Senate Minority Leader Franklin Drilon on Thursday, Sept. 2 said sees Health Secretary Francisco Duque III and former budget undersecretary Christopher Lao as the officials who are primarily culpable for the “planned plunder’ in the government’s procurement of overpriced personal protective equipment (PPE) last year.
Drilon said it all started with Duque’s approval of the transfer of P47.5-billion funds from the Department of Health (DOH) to the Department of Budget and Management’s procurement service (DBM-PS), which was then headed by Lao.
“It was Secretary Duque who authorized the transfer (of the funds) to DBM without a memorandum of agreement (MOA) that allowed Lao to do the shenanigans he appears to have done,” Drilon said in an interview on ANC’s Headstart.
“I will suspect that all of this is planned scheme from the very start to commit this grand corruption,” the minority leader added.
Had Duque not facilitated the transfer of the funds, Drilon said “this could not have happened.”
“I can see the culpability of Secretary Duque and Undersecretary Lao,” he said.

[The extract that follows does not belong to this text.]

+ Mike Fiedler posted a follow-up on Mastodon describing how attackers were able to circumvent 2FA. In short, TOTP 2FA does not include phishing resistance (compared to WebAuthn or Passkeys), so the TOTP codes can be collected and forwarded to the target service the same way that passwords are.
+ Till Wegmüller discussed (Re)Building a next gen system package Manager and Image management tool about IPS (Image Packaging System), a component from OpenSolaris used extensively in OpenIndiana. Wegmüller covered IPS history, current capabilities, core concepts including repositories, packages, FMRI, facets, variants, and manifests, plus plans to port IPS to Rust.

Drilon pointed out Lao, himself, admitted to the Senate blue ribbon committee that he did not conduct due diligence in the awarding of the P8.68-billion worth of contract to Pharmally Pharmaceuticals Corp.
“All I will say is that Pharmally was favored. It doesn’t require much intelligence to realize if you only have a P625,000 paid up capital, common sense (dictates) but more importantly, due diligence would have told you should not award supply agreements worth P8.7 billion in a span of two months to this company,” he pointed out.

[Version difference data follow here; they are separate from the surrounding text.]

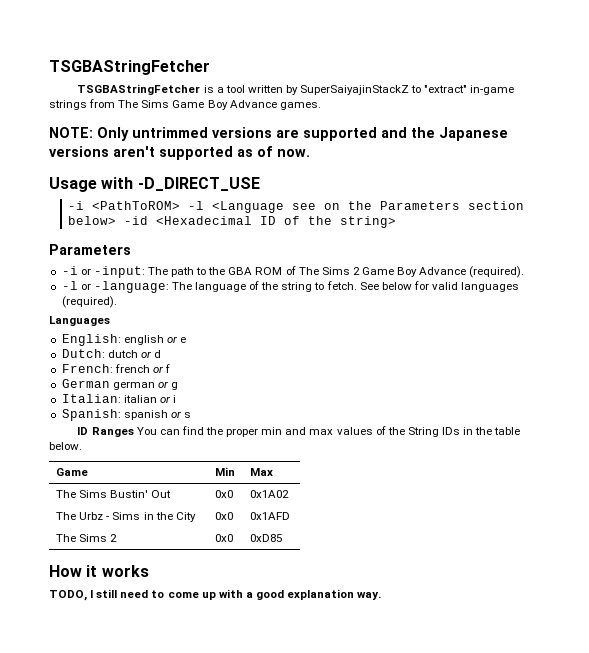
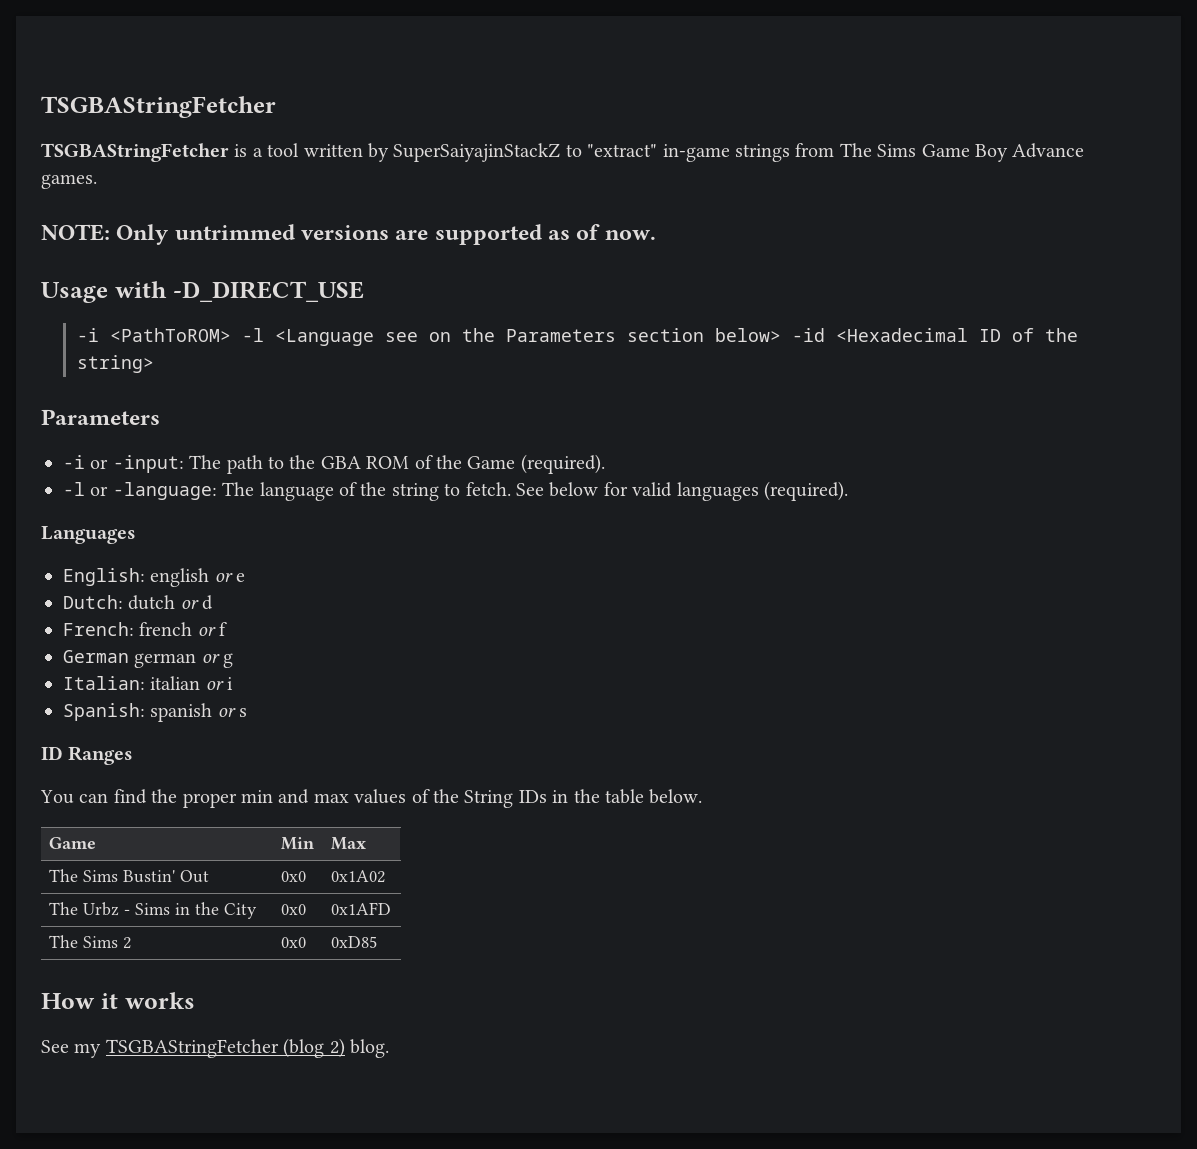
- NOTE: Only untrimmed versions are supported and the Japanese versions aren't supported as of now.
+ NOTE: Only untrimmed versions are supported as of now.
- -i or -input: The path to the GBA ROM of The Sims 2 Game Boy Advance (required).
+ -i or -input: The path to the GBA ROM of the Game (required).
- ID Ranges You can find the proper min and max values of the String IDs in the table below.
+ ID Ranges
+ You can find the proper min and max values of the String IDs in the table below.
- TODO, I still need to come up with a good explanation way.
+ See my TSGBAStringFetcher (blog 2) blog.

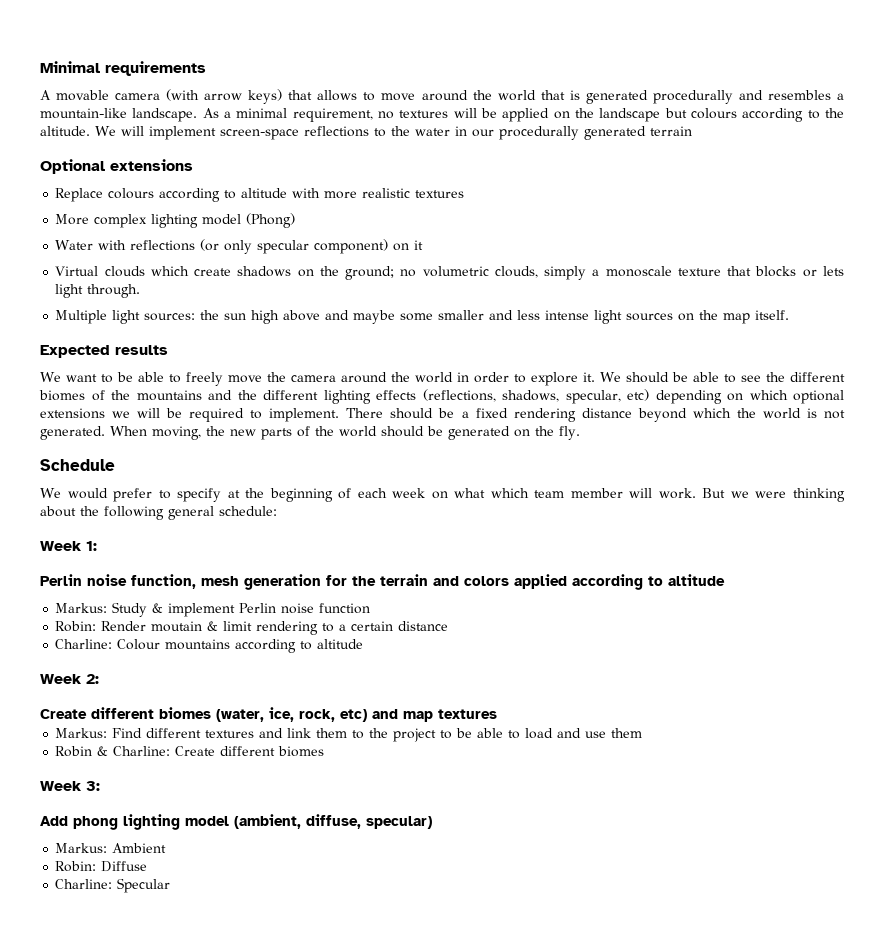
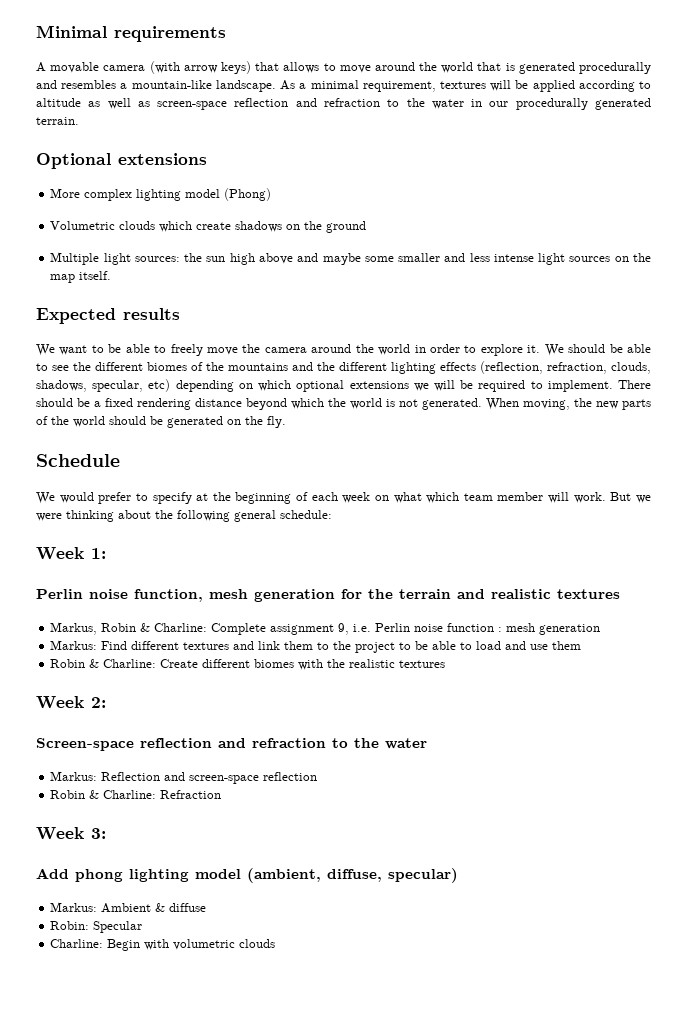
- As a minimal requirement, no textures will be applied on the landscape but colours according to the altitude. We will implement screen-space reflections to the water in our procedurally generated terrain
+ As a minimal requirement, textures will be applied according to altitude as well as screen-space reflection and refraction to the water in our procedurally generated terrain.
- Replace colours according to altitude with more realistic textures
- Water with reflections (or only specular component) on it
- Virtual clouds which create shadows on the ground; no volumetric clouds, simply a monoscale texture that blocks or lets light through.
+ Volumetric clouds which create shadows on the ground
- We should be able to see the different biomes of the mountains and the different lighting effects (reflections, shadows, specular, etc) depending on which optional extensions we will be required to implement.
+ We should be able to see the different biomes of the mountains and the different lighting effects (reflection, refraction, clouds, shadows, specular, etc) depending on which optional extensions we will be required to implement.
- Perlin noise function, mesh generation for the terrain and colors applied according to altitude
- Markus: Study & implement Perlin noise function
- Robin: Render moutain & limit rendering to a certain distance
- Charline: Colour mountains according to altitude
- Week 2:
- Create different biomes (water, ice, rock, etc) and map textures
+ Perlin noise function, mesh generation for the terrain and realistic textures
+ Markus, Robin & Charline: Complete assignment 9, i.e. Perlin noise function : mesh generation
- Robin & Charline: Create different biomes
+ Robin & Charline: Create different biomes with the realistic textures
+ Week 2:
+ Screen-space reflection and refraction to the water
+ Markus: Reflection and screen-space reflection
+ Robin & Charline: Refraction
- Markus: Ambient
- Robin: Diffuse
- Charline: Specular
+ Markus: Ambient & diffuse
+ Robin: Specular
+ Charline: Begin with volumetric clouds

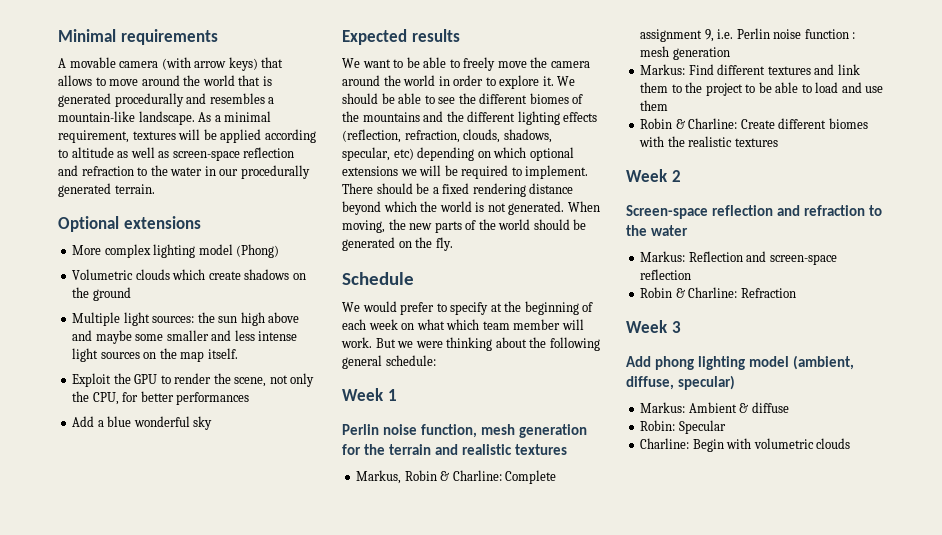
+ Exploit the GPU to render the scene, not only the CPU, for better performances
+ Add a blue wonderful sky
- Week 1:
+ Week 1
- Week 2:
+ Week 2
- Week 3:
+ Week 3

“The blue ribbon (panel) has discovered there is a new variant called ‘planned plunder’. It is a virus that’s spread all over the bureaucracy. You hear about the pastillas, commissioners who extorted P50-million, corruption in the Customs. It mutates, you see it in the bureaucracy as you examine,” the lawmaker added.

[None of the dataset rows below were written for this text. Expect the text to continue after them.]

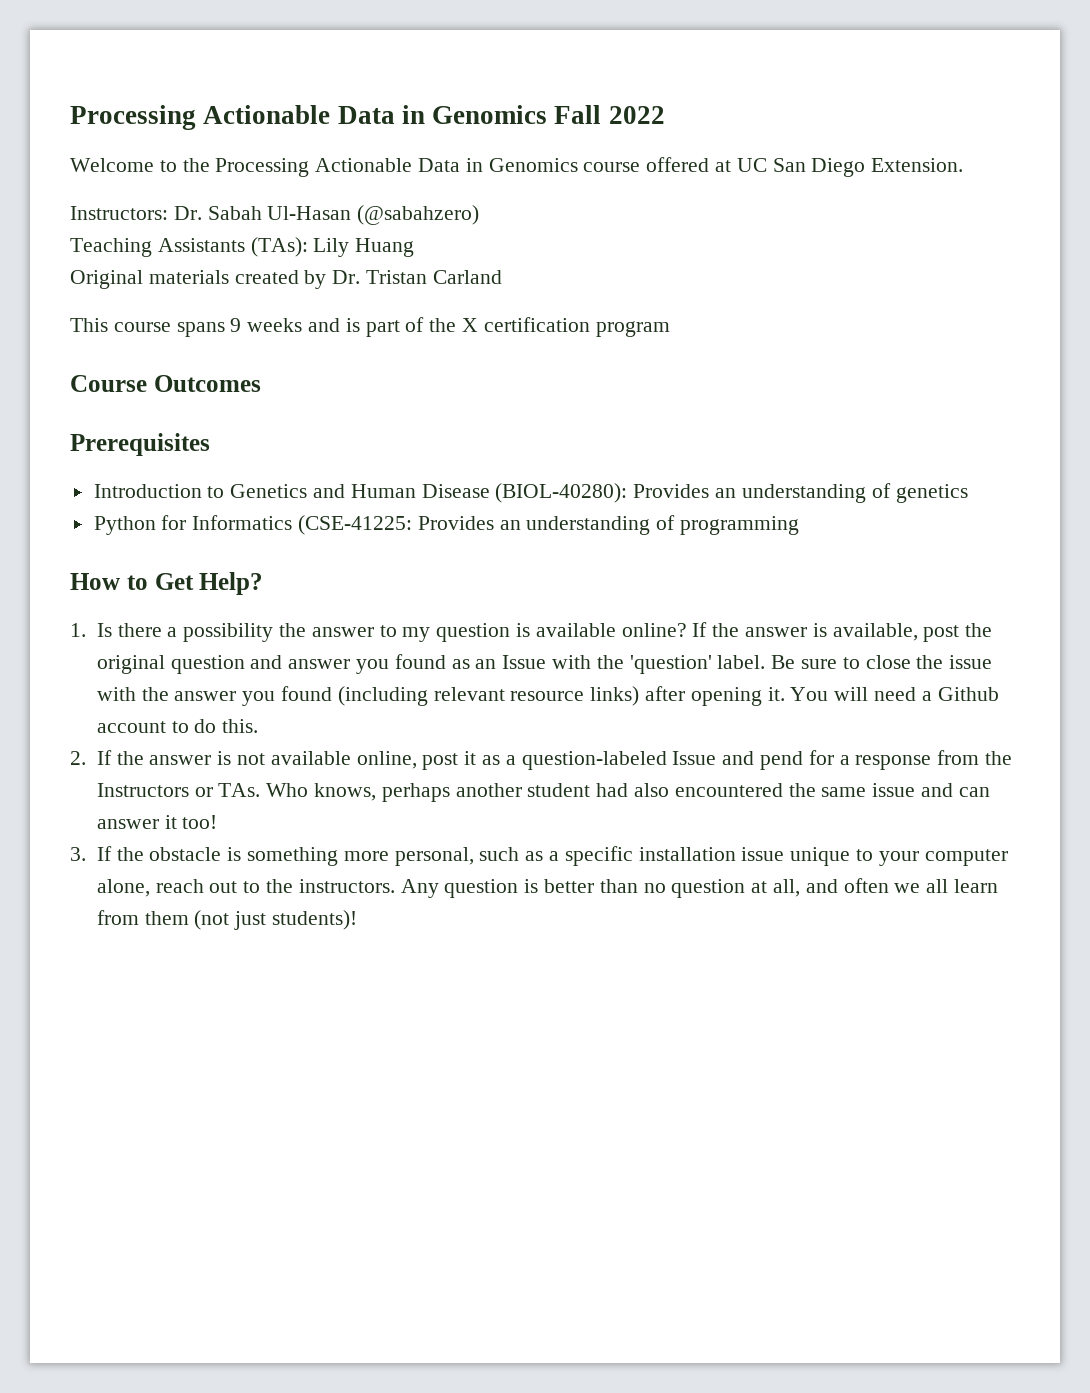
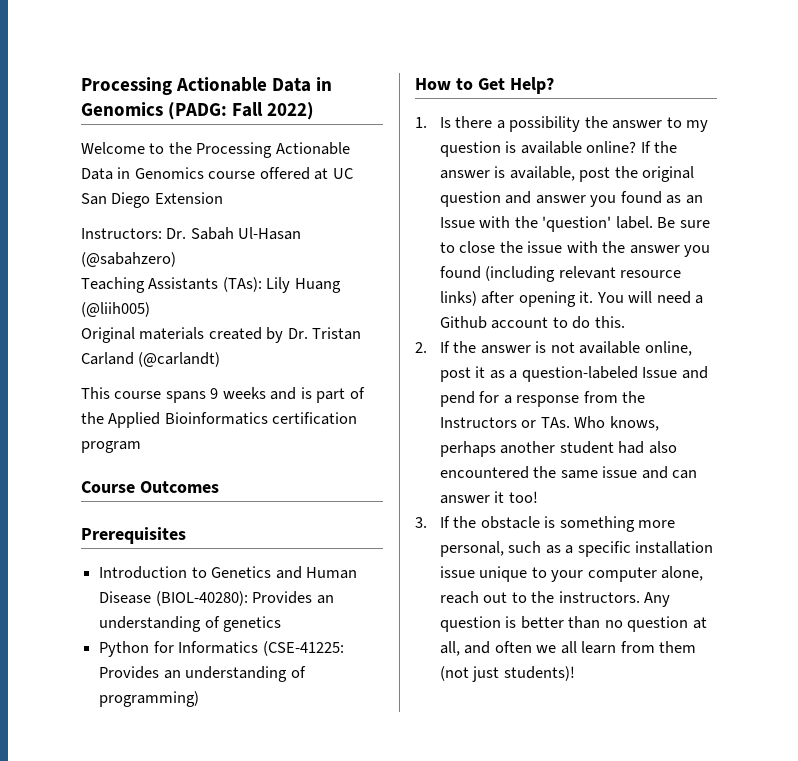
- Processing Actionable Data in Genomics Fall 2022
+ Processing Actionable Data in Genomics (PADG: Fall 2022)
- Welcome to the Processing Actionable Data in Genomics course offered at UC San Diego Extension.
+ Welcome to the Processing Actionable Data in Genomics course offered at UC San Diego Extension
- Teaching Assistants (TAs): Lily Huang
+ Teaching Assistants (TAs): Lily Huang (@liih005)
- Original materials created by Dr. Tristan Carland
+ Original materials created by Dr. Tristan Carland (@carlandt)
- This course spans 9 weeks and is part of the X certification program
+ This course spans 9 weeks and is part of the Applied Bioinformatics certification program
- Python for Informatics (CSE-41225: Provides an understanding of programming
+ Python for Informatics (CSE-41225: Provides an understanding of programming)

Drilon also said that despite Malacanang’s attempt to retaliate by bringing up allegations of overpriced purchases during the Aquino administration, the Senate is resolute to “get to the bottom” of the controversy.
“That was five years ago. We’re now in 2021. There is no COA (Commission on Audit) report of questionable transaction (to that). So please, we will not be distracted and we’ll get to the bottom of this,” he stressed.